Валерьян Петрович Подмогильный

В душе ему жила крепкая надежда на свою судьбу, потому как каждому свойственно считать себя вполне исключительным явлением под солнцем и луной.

Наука! Это ноль, пустой, раздутый ноль! Тысячи лет она ширится, ширится и не может научить людей жить.

У тебя душа — грифельная доска: достаточно пальцем провести, чтобы стереть написанное.

Жизнь не раскладывается на схемы. Каждый начинает жить сначала и каждому новому мир кажется новым.

— Не грустите, товарищ, — молвил поэт, когда незнакомец удивленно на них глянул. — Это с каждым может случиться.

— Правда, что с каждым, — ответил тот, скривившись.

— Ещё напишете что-то... — сказал Степан.

— Должность ещё себе найдете... — сказал поэт.

— Да у меня... своё дело... — через силу вымолвил тот. — на Васильковской... ох!

И снова хмуро склонил голову на руки.

— Так чего же вы грустите?! — воскликнул Степан.

— Будешь грустить, когда так за живот взяло! Проклятый паштет... Свежий называется!

На улице поэт сказал Степану:

— Ошибка всегда возможна, и странно только то, что желудочная боль так напоминает душевную.

Мусинька никогда ни о чем серьезно не говорила, никогда не беспокоила его своей душой, и он должен бы быть очень благодарным ей за эту привилегию, ведь знать чужую душу слишком тяжкое бремя для собственной души.

Я говорю «прощайте», потому что мы можем уже и не увидеться.
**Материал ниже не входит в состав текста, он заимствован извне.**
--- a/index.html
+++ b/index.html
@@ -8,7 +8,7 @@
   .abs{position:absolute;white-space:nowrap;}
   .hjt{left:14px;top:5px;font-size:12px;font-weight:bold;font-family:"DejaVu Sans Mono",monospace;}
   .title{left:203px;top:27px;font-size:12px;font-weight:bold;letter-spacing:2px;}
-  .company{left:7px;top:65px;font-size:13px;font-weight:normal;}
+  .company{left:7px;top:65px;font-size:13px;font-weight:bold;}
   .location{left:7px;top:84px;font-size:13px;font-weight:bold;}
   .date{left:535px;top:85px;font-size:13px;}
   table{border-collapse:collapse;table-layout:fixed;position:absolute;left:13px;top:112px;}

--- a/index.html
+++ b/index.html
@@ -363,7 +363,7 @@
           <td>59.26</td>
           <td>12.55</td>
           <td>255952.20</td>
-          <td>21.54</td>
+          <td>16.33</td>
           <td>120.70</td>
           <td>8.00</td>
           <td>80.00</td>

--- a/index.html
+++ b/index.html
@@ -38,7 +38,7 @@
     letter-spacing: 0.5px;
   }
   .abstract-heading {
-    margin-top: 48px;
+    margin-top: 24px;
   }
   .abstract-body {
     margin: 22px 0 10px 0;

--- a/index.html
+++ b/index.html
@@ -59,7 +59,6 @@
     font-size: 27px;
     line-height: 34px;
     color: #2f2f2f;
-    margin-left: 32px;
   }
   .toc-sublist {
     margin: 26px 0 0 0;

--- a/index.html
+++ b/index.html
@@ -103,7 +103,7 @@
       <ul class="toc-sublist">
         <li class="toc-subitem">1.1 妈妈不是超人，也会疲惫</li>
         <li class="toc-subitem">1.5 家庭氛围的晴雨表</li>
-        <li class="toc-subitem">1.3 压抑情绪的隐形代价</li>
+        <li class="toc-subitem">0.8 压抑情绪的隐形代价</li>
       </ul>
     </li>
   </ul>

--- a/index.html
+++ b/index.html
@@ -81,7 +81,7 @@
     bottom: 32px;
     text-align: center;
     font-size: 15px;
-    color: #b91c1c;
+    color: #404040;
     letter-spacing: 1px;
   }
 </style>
Не забывайте, что сгинуть на этом свете так же легко, как и появиться.

Всё вредит! Дышать тоже вредно, ведь вы палите кровь. Не дышите, может, дольше проживете!

Литература — это, в конце концов, книга, а не дикция, и выполнять её прилюдно так же странно, как и читать без рояля музыкальные произведения.